Lo más desolador que he visto en el oficio del periodismo es el desgarramiento de las madres buscadoras de desaparecidos. Su sufrimiento reflejado en miradas de abismo que no las abandonan ni un instante. Sus ensordecedores silencios. Sus pausas heladas para contener lágrimas necias que terminan por resbalar y se vuelven cascadas de dolor.
Durante dos décadas de cubrir zonas asoladas bajo los yugos del crimen organizado, nunca supe qué decirles a esas mujeres extraviadas, a esas mamás mutiladas. Nunca. Nunca supe descifrar lo que debía decirles. Sólo las escuchaba y las escuchaba para que me contaran las historias de sus desaparecidas, las narraciones de sus desaparecidos, que son sus propias desapariciones en vida.
Las miraba y las observaba con ternura, como si cada una de ellas fuera mi madre devastada por la ausencia permanente de una hija.
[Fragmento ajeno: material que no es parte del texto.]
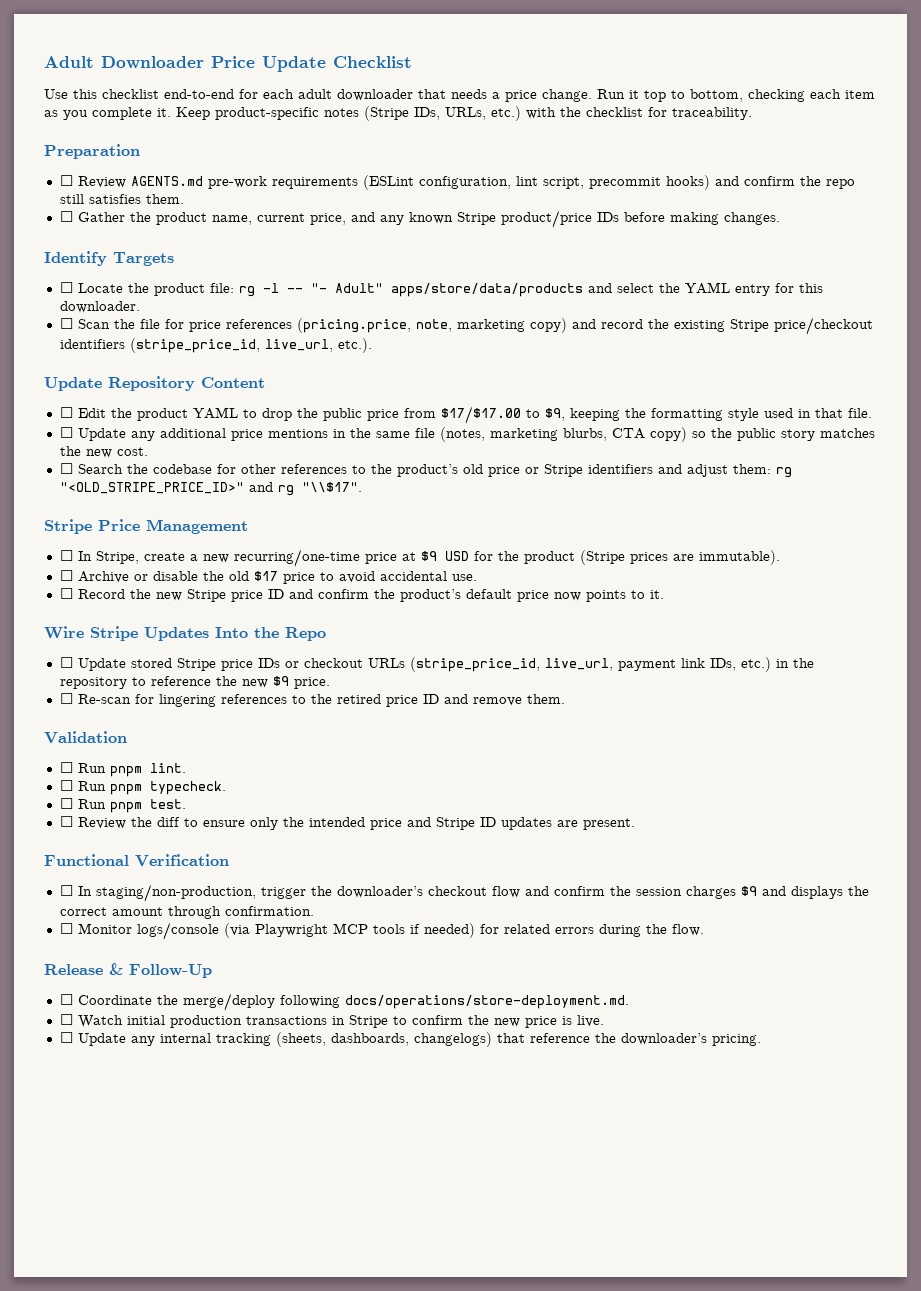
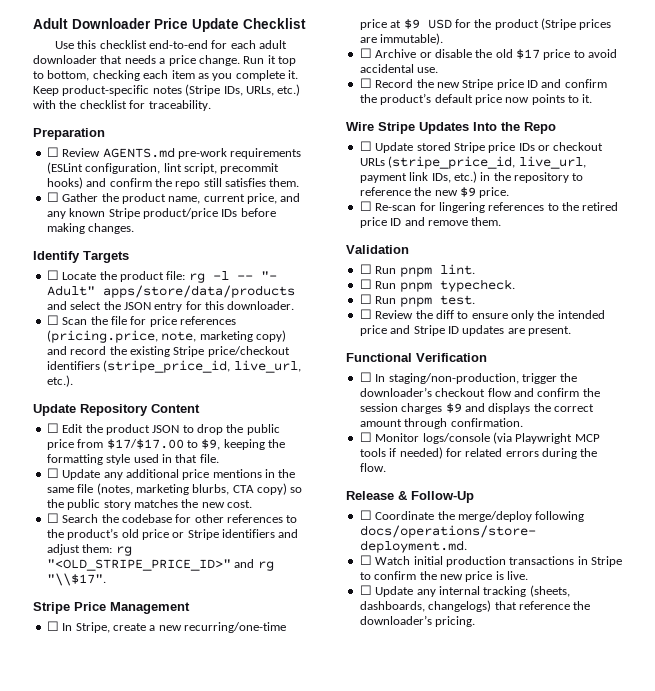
- ☐ Locate the product file: rg -l -- "- Adult" apps/store/data/products and select the YAML entry for this downloader.
+ ☐ Locate the product file: rg -l -- "- Adult" apps/store/data/products and select the JSON entry for this downloader.
- ☐ Edit the product YAML to drop the public price from $17/$17.00 to $9, keeping the formatting style used in that file.
+ ☐ Edit the product JSON to drop the public price from $17/$17.00 to $9, keeping the formatting style used in that file.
En ocasiones tomaba entre mis manos una de sus manos temblorosas y las dejaba hablar y hablar. O llorar. Cuando empezaban a ahogarse en sollozos, a deshacerse en mil pedazos, ordenaba apagar las cámaras de televisión. Retomaban el aire, recuperaban el habla y las escuchaba largo tiempo. Palabras que arrancaban la piel. Soliloquios en voz alta, monólogos devastadores.
Tampoco es que yo tuviera mucho qué preguntarles. Qué le puedes preguntar a una madre que de día y de noche busca a su hija desaparecida, a su jovencísima hija levantada por algún comando, por una célula de sicarios. Qué le preguntas a una madre cercenada de esa manera. Qué le preguntas, más allá de pedirle con mucha delicadeza, con mucha empatía, tratando de sentir que se trata de tu propia hija, que te cuente cómo es ella, cómo es su hijita desaparecida. Preguntas poco y siempre en presente: nunca puedes preguntar en pasado porque en ese momento tu conjugación le clava a esa madre una puñalada en el corazón y otras dos en los pulmones. Jamás el pretérito, que la torturas, la matas.
A las madres de las desaparecidas les tienes que pedir que por favor te cuenten qué hace su hija los sábados, qué le gusta estudiar, a dónde quiere emigrar, quiénes son sus amigas, qué le gusta comer y postrear, a dónde suele pasear, qué series le gusta ver, qué lugares quiere conocer, qué bromas le gusta hacer, cómo ríe, qué le choca, qué música la pone a bailar y tararear, cómo es su voz. Cualquier cosa que haga sentir a la madre que su hija está viva.
A las madres de los desaparecidos les gusta pensar que sus ausentes están presentes en algún otro sitio, en un lugar remoto, y que en cualquier momento regresarán y tocarán a la puerta para sentarse a comer, o que al menos llamarán al teléfono móvil. Por eso no sueltan los celulares y los miran constantemente, porque siempre aguardan ese mensaje de WhatsApp que les anuncie la sobrevivencia de ese nombre a flor de piel que cada noche repiten entre rezos y oraciones. ¿Estás bien mijita, estás bien? Diosito.
¿Qué les dices a las madres de los desaparecidos? ¿Que ya no busquen a sus hijos, que ya no busquen sus restos porque las amenazan una y otra vez? ¿Que no persistan en olfatear la tierra a la búsqueda de los olores de la muerte? ¿Que cesen de excavar en fosas clandestinas porque los sicarios no tienen compasión y podrían matarlas o desaparecerlas a ellas mismas? ¿Qué les dices? ¿Que no anhelen un funeral para su hijo, ese rito que tal vez les dará un duelo emocional y quizá un poco de resignación?
Yo no voy a ser el que, con pedante e insensible tono intelectual, les diga a esas madres que no pacten con los capos y sicarios que desaparecieron a sus hijas, para que puedan encontrar sus cuerpos.
Yo no. Allá los santurrones del Estado de derecho.